[Edit difference data]
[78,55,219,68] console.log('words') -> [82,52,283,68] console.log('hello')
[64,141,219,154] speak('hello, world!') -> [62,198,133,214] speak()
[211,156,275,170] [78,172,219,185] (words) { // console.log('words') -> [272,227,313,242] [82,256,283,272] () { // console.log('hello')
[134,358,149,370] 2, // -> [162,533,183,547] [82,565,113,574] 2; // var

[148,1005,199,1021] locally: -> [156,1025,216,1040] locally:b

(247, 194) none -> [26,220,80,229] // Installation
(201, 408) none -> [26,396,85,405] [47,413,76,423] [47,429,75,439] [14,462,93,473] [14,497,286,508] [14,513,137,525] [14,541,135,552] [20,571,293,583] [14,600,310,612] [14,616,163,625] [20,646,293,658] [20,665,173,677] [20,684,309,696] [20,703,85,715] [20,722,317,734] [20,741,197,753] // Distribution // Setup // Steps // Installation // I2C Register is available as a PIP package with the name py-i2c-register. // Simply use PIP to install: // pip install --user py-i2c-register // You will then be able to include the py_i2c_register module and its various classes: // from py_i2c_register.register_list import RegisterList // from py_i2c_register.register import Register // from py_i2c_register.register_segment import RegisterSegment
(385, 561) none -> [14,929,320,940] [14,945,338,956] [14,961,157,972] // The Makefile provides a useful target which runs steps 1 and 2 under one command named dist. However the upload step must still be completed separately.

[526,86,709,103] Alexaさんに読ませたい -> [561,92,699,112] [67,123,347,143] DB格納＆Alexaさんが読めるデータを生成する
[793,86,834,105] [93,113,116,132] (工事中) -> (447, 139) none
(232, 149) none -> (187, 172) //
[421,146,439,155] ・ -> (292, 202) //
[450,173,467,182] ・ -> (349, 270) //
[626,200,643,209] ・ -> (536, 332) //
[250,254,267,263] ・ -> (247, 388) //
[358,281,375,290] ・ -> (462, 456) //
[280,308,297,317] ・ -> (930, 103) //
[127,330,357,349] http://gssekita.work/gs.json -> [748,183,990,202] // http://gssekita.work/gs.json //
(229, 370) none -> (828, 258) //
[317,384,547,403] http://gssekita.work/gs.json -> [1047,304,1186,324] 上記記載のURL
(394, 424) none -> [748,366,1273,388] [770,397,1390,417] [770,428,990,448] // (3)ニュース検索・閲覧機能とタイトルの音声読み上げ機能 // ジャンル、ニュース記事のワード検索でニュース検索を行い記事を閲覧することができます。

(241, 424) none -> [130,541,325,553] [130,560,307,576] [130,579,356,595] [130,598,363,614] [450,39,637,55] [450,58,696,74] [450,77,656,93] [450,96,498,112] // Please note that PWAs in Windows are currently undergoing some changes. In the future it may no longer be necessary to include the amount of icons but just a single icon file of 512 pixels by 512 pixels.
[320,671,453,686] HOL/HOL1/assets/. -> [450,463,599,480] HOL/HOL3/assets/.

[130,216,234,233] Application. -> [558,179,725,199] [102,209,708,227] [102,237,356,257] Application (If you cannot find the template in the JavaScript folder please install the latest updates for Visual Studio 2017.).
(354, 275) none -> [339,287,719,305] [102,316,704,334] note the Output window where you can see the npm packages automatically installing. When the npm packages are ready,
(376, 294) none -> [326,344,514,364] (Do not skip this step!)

_To do_
Nothing is wanted except the number of lines in the entries above that include the word "json".

_Expected answer_
2